Leia: Maria Esther Maciel desafia os clichês da maternidade em 'Essa coisa viva'

A destinatária é incerta no além-túmulo. “Você não tem a mínima ideia do que se passa por aqui. Ou consegue ver daí, de onde está?”, questiona-se Ana Luiza. “[...] os mortos podem se lembrar do que viveram?”, ela indaga. “Você nunca desconfiou disso, não é?”, provoca. “Ou talvez tenha feito vista grossa”, pondera.

Ao contrário de “Memórias póstumas de Brás Cubas” (“Obra de finado”), de Machado de Assis, “Essa coisa viva” é obra para finada. Como a Carta ao pai, de Franz Kafka, a carta à mãe jamais será entregue, mas por motivo diverso.

“Eu apanhava por qualquer coisa, sem saber por que estava apanhando. Era como se você quisesse me punir por eu ter nascido”, reflete Ana Luiza, nas primeiras páginas. Do outro lado, D. Matilde “não está mais aqui” para defender-se ou dar sua versão dos acontecimentos: a filha indesejada foi “arrancada antes do tempo” quando a progenitora tinha 17 anos (ela queria um menino e, aparentemente, sofreu de depressão pós-parto).


Álbum, cartas, dicionários, enciclopédias


Já no primeiro capítulo, “Formigas e baratas” (impossível não recordar Clarice Lispector), Ana Luiza vai ao banheiro e depara “com as formigas imóveis no chão” (alegoria, metáfora), tão inexplicáveis quanto seu “choro meio convulsivo [...] na beirada na cama”, depois de aspirá-las com um aparelho. Por associação entre insetos, ela se lembra de uma cena traumática de infância envolvendo baratas, a origem de sua fobia.

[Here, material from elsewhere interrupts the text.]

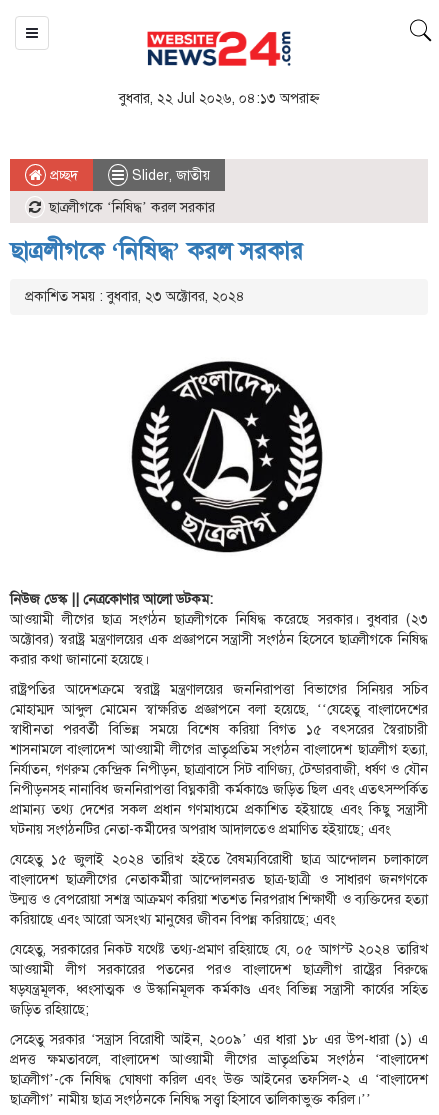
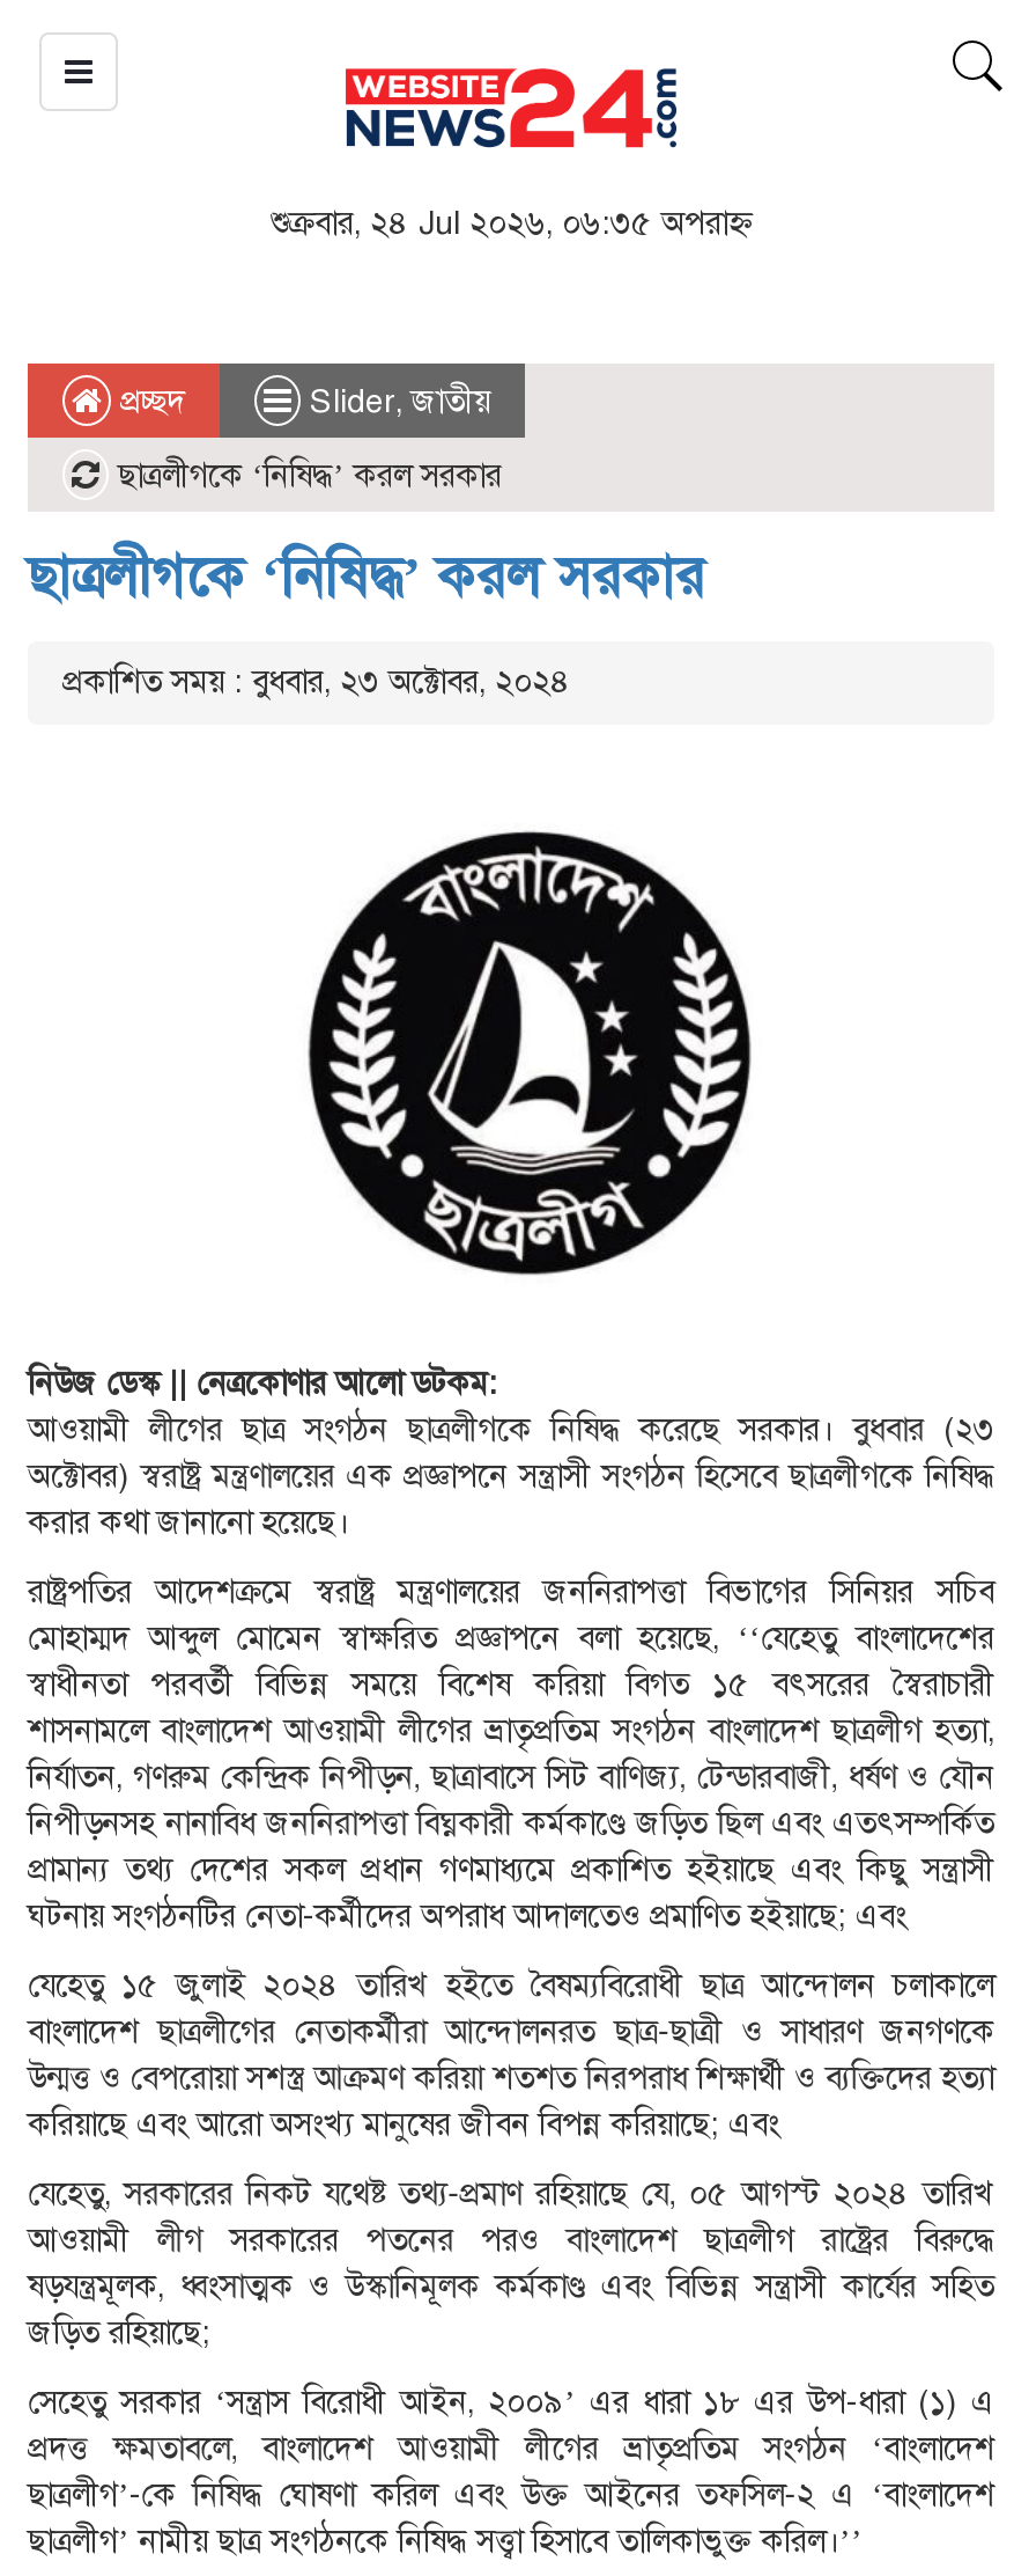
[119,90,319,108] বুধবার, ২২ Jul ২০২৬, ০৪:১৩ অপরাহ্ন -> [271,205,752,244] শুক্রবার, ২৪ Jul ২০২৬, ০৬:৩৫ অপরাহ্ন

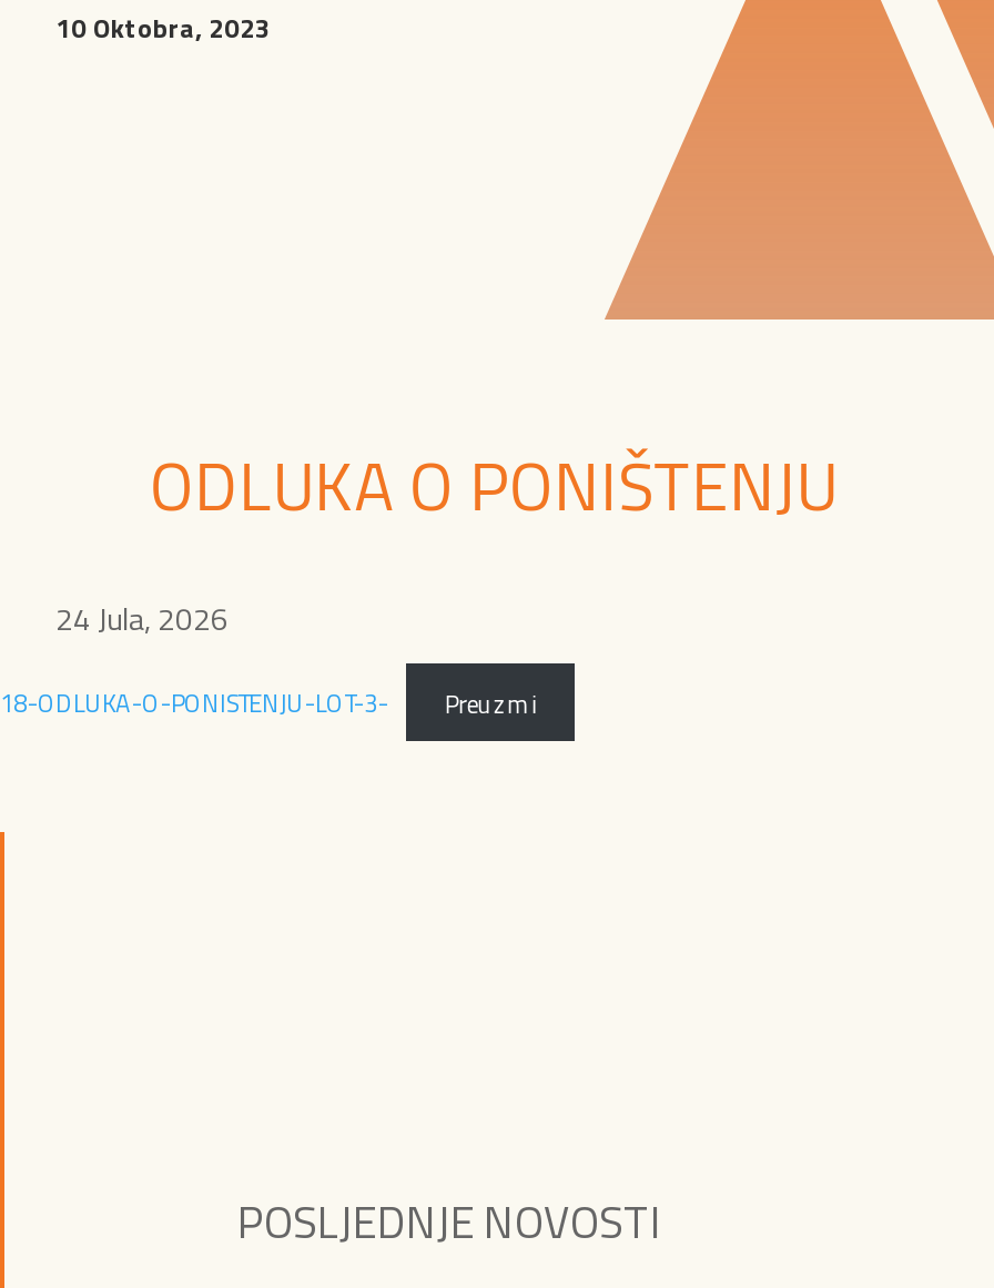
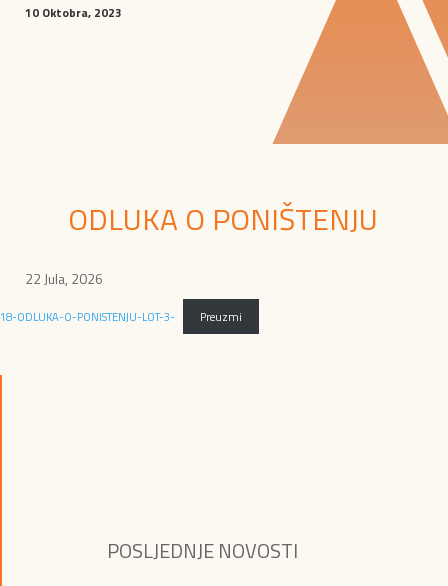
[55,595,229,641] 24 Jula, 2026 -> [25,268,103,289] 22 Jula, 2026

Além de um álbum de fotos e um envelope com cartas “anônimas”, a bióloga tem o hábito de consultar dicionários e enciclopédias (até se parece com a autora de “Animalidades” e “Pequena enciclopédia de seres comuns”). Ela oferece definições de “dente”, “fórceps” e “catalepsia”, bem como a história dos sapatos e das bonecas, para depois compará-las com o significado ou valor pessoal dessas coisas. “Para mim, ela sempre foi um meio de transporte para a liberdade”, afirma sobre a bicicleta.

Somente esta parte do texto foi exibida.